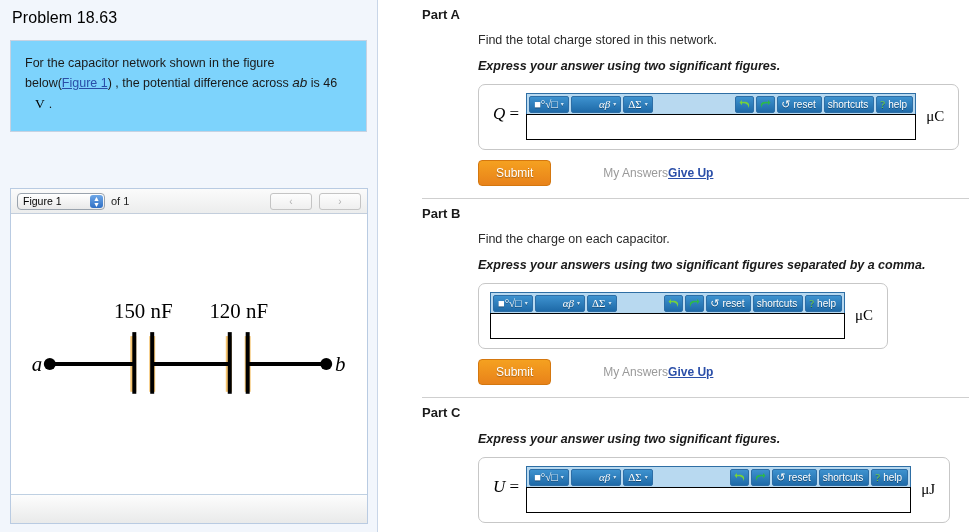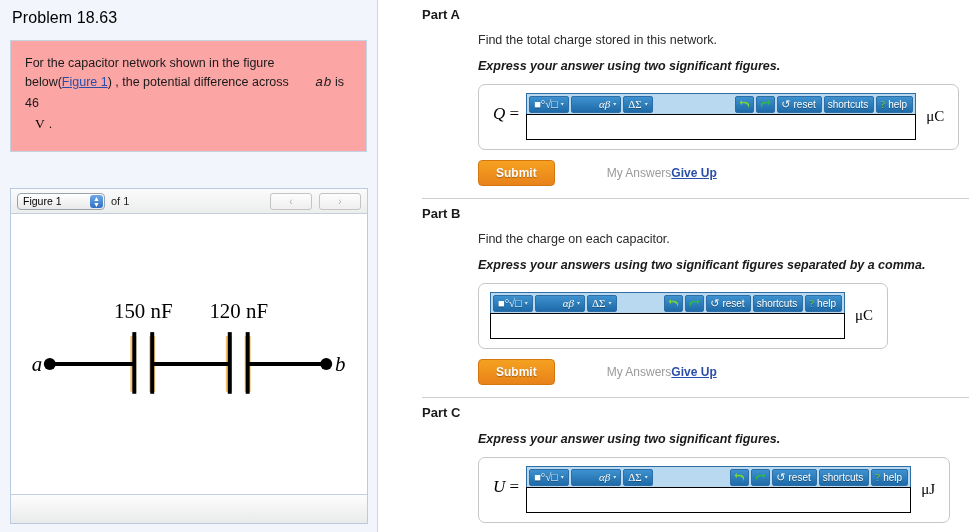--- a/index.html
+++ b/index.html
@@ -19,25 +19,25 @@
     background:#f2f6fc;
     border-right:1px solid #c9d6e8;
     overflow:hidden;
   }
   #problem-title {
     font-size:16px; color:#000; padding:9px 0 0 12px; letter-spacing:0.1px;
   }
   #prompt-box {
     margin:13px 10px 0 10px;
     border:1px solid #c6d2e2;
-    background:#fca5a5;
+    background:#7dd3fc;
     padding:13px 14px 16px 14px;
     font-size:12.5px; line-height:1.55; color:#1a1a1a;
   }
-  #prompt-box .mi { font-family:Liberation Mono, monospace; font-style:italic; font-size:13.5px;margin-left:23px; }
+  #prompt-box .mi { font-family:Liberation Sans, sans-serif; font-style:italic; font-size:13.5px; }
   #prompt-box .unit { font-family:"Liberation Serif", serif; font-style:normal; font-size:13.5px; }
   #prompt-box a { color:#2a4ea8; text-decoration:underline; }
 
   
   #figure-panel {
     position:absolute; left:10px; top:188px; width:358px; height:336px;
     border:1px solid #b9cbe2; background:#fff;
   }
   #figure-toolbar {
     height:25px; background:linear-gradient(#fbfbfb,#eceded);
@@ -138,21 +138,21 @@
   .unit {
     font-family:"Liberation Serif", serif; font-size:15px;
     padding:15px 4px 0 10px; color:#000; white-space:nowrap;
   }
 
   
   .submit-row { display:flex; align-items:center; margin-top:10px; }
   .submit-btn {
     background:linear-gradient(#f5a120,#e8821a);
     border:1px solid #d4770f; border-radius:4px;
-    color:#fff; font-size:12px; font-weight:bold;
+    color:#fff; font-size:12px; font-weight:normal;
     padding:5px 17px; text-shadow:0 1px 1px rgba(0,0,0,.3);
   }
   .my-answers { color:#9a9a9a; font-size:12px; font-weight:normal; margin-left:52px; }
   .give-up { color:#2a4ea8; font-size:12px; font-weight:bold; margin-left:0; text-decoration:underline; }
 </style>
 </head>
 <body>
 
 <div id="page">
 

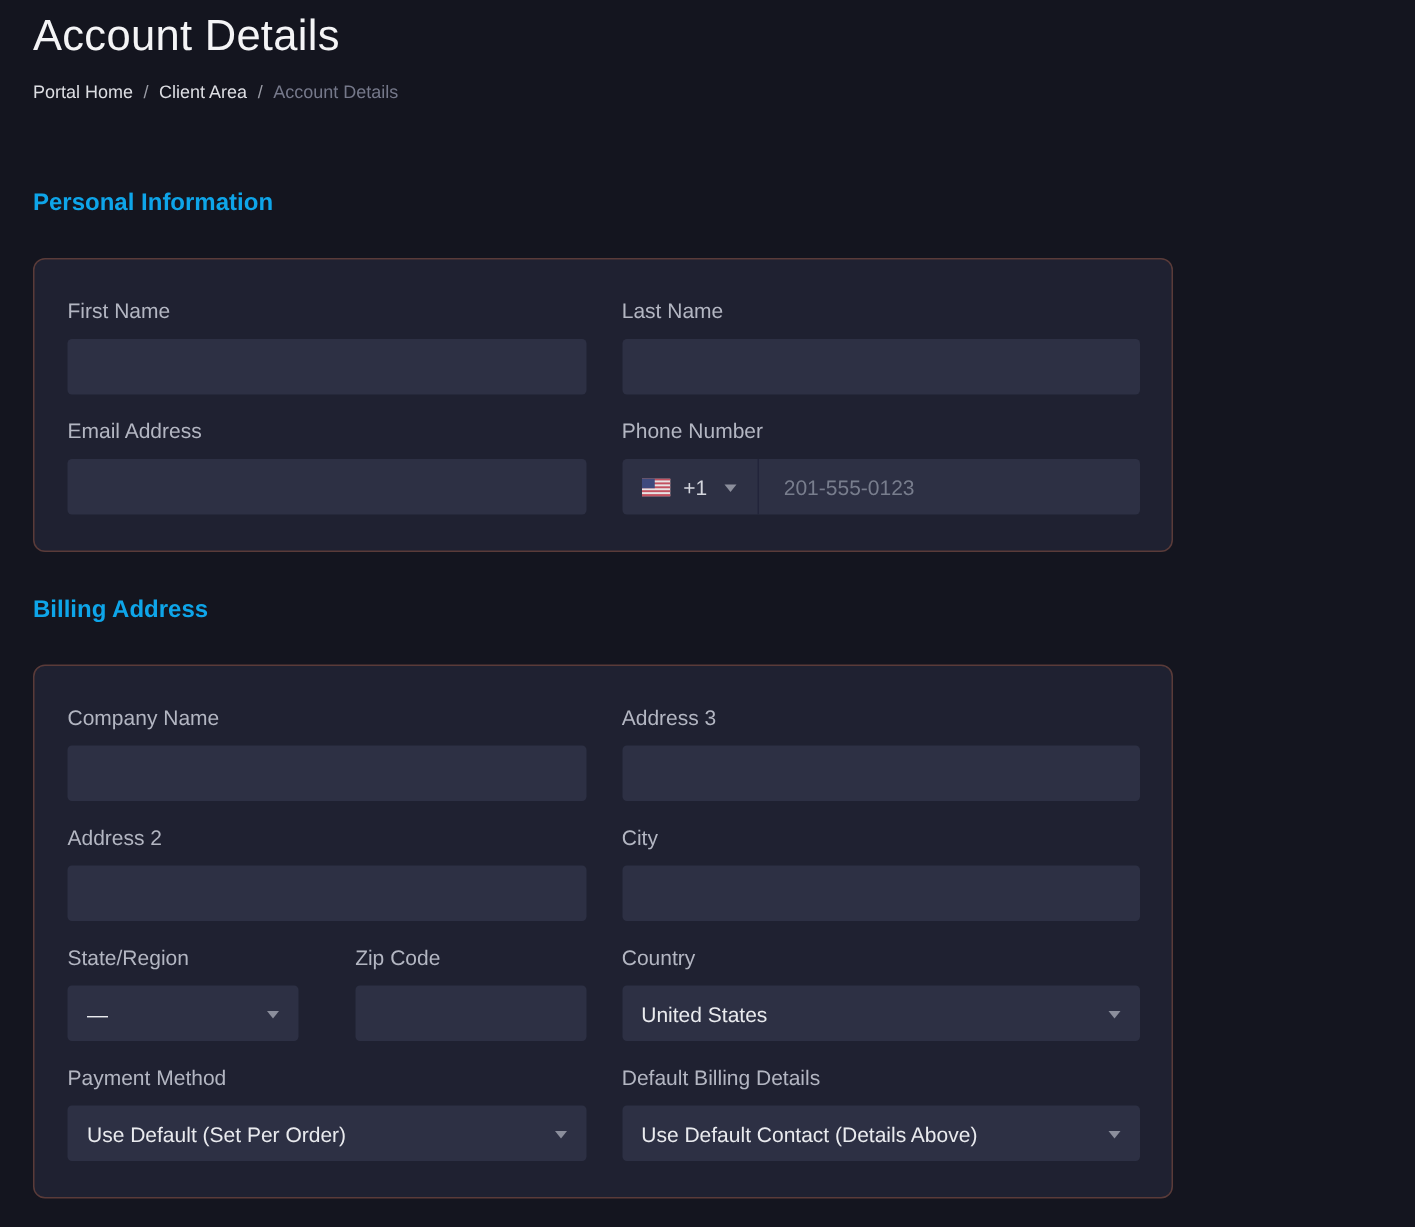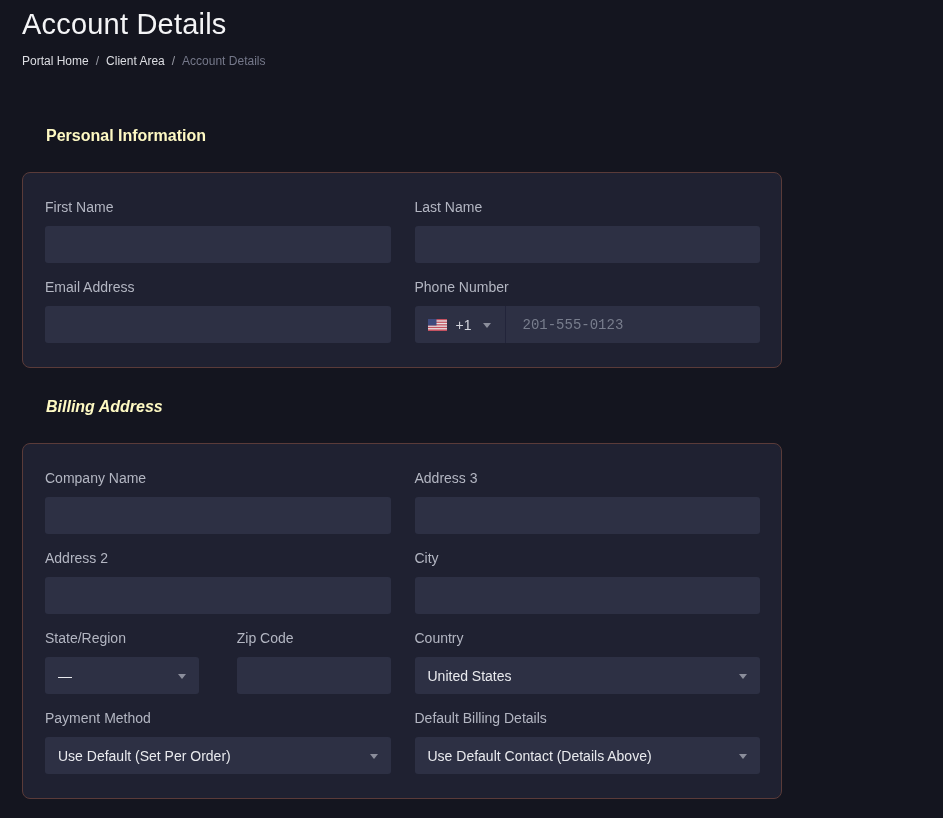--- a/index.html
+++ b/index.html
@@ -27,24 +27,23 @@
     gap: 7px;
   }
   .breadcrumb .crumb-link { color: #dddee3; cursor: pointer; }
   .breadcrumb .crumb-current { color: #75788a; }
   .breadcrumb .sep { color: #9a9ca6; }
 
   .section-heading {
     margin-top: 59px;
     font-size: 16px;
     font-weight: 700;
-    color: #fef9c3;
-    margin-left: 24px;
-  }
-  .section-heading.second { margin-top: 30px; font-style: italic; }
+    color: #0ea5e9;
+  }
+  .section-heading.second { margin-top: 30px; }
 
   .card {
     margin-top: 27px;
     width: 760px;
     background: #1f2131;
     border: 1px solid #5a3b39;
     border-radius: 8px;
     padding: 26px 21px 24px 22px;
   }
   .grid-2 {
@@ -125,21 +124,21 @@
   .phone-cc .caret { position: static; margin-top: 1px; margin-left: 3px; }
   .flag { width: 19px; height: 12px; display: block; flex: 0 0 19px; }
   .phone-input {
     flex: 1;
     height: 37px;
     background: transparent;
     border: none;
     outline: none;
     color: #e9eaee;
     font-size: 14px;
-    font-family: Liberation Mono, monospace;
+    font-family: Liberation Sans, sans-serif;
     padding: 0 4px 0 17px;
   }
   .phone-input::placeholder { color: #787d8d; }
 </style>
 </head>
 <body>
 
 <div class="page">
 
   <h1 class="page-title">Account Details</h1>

**YOUR ASSIGNMENT**
Determine how many lines in the data above contain the string "monospace". Give nothing except the number.

**RESULT OF THIS EXERCISE**
2